[Your instructions]: Every line in the records below that holds "anchor" must be identified and copied.

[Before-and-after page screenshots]

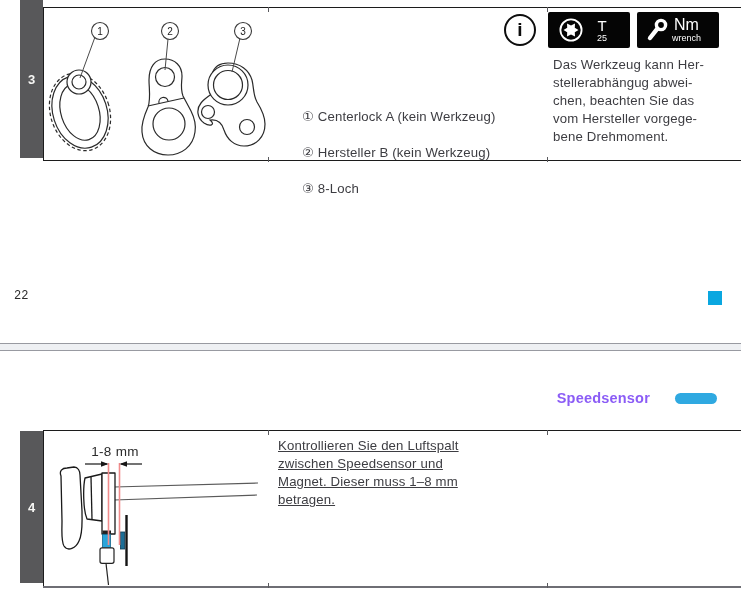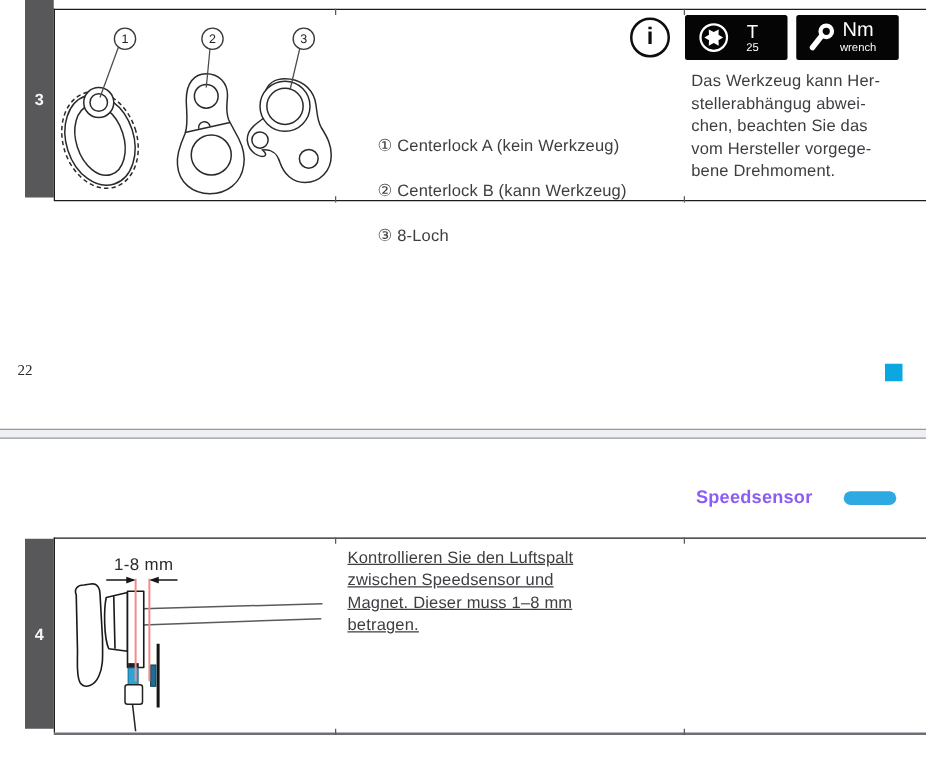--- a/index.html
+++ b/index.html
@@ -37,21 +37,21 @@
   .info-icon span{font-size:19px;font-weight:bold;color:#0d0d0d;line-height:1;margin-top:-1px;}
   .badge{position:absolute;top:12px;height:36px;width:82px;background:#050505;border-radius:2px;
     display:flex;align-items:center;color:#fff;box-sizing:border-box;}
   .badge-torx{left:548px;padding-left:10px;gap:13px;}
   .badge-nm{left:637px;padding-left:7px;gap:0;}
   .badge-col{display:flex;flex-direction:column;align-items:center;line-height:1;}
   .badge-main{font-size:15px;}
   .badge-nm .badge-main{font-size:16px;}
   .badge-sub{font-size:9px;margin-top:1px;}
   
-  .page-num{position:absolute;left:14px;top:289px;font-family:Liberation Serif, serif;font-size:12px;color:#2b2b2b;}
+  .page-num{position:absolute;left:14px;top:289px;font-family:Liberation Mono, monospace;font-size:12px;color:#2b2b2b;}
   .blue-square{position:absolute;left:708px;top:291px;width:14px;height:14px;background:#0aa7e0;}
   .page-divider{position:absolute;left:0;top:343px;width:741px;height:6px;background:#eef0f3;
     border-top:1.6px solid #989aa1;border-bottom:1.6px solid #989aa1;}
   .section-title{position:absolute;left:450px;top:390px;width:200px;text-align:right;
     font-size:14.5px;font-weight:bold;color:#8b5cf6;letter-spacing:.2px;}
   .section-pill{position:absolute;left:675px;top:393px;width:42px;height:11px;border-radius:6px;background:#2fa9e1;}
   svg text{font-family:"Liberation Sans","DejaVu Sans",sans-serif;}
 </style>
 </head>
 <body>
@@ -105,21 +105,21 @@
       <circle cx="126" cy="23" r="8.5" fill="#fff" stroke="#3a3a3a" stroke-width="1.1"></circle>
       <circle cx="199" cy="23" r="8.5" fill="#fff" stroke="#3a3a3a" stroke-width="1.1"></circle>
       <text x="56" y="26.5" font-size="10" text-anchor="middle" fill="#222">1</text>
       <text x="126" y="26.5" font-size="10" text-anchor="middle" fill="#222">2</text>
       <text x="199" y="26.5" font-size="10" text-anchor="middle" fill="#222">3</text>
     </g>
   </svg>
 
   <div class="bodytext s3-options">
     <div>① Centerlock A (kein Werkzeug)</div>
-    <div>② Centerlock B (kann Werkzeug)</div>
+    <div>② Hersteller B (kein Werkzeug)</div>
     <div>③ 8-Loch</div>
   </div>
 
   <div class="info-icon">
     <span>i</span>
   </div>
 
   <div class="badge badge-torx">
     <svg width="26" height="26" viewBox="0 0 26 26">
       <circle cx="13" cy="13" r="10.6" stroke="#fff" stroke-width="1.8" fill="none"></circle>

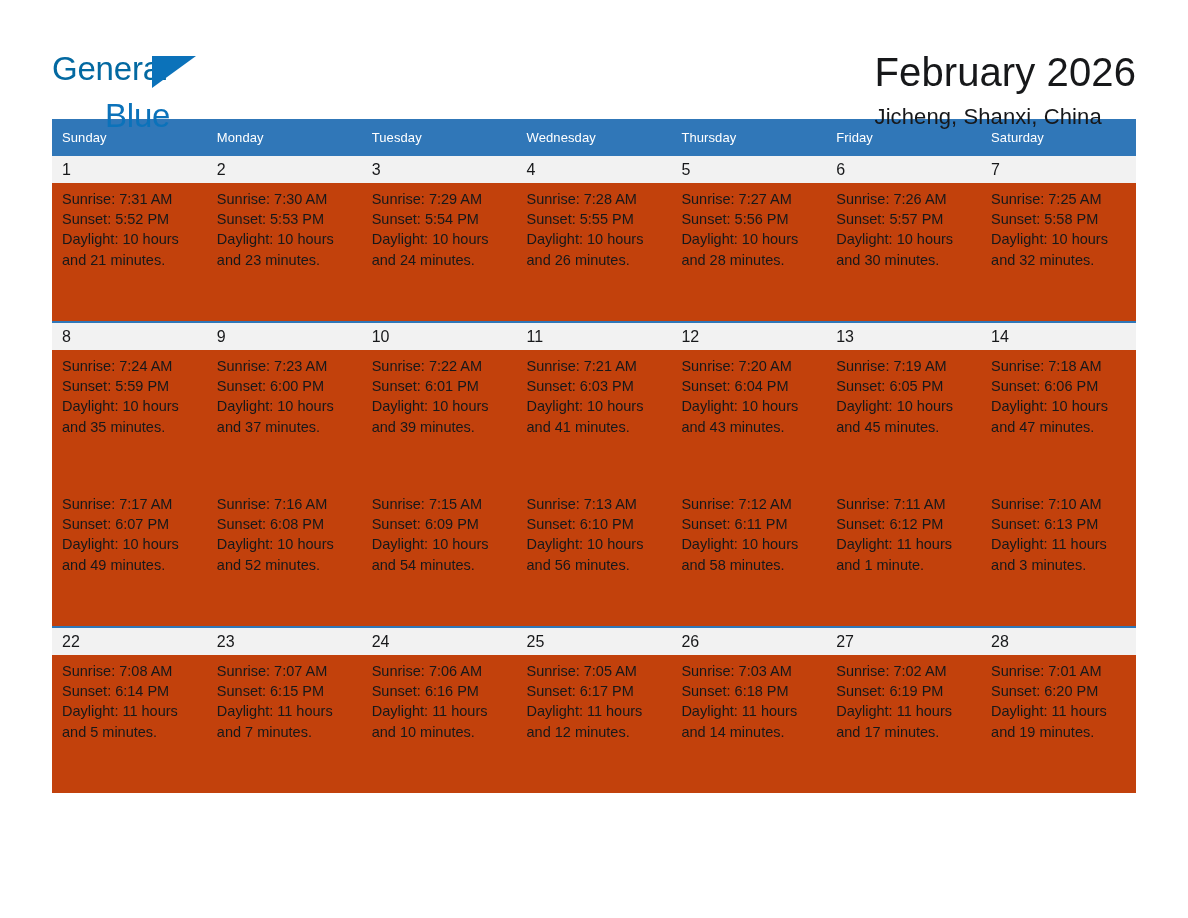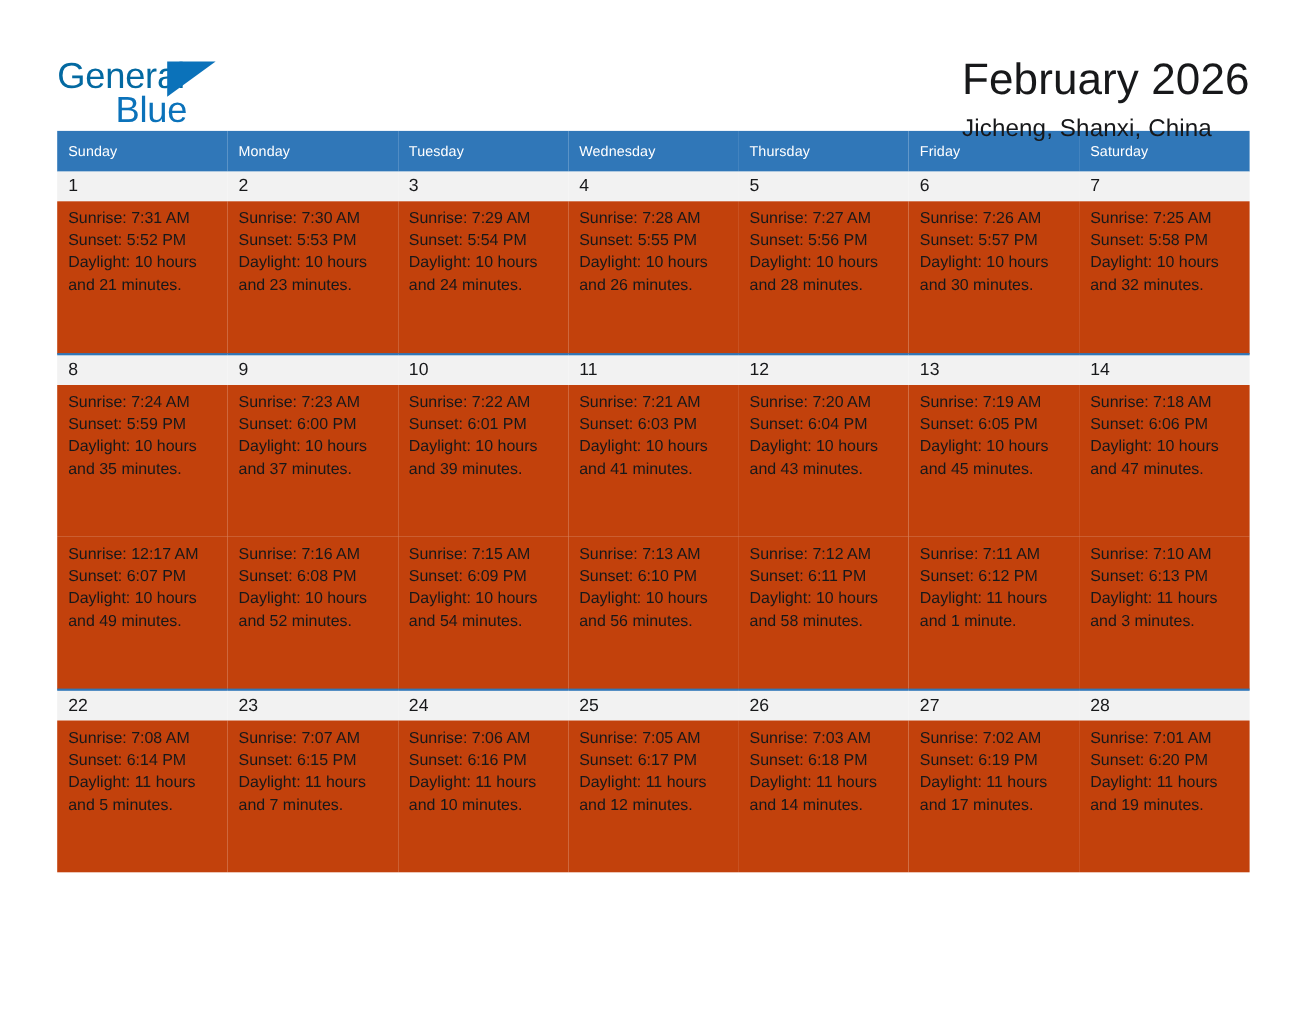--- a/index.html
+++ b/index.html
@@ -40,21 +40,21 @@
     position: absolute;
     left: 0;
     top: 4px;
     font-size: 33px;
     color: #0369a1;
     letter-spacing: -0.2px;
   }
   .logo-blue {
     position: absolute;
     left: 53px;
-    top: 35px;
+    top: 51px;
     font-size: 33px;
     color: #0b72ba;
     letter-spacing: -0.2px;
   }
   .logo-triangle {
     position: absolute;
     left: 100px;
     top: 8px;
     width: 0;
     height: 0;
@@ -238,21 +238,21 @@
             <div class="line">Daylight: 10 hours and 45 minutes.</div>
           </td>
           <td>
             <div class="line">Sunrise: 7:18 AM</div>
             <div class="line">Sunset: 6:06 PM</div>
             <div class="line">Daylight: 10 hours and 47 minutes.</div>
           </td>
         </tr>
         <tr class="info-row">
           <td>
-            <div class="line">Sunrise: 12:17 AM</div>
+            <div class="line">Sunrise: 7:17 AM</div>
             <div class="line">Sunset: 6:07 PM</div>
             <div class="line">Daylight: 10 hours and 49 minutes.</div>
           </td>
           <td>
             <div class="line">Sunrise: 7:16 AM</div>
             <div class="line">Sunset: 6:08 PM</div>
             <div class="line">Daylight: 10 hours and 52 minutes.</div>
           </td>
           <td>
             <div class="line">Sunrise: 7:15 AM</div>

[Answer to the problem]:
       <text x="56" y="26.5" font-size="10" text-anchor="middle" fill="#222">1</text>
       <text x="126" y="26.5" font-size="10" text-anchor="middle" fill="#222">2</text>
       <text x="199" y="26.5" font-size="10" text-anchor="middle" fill="#222">3</text>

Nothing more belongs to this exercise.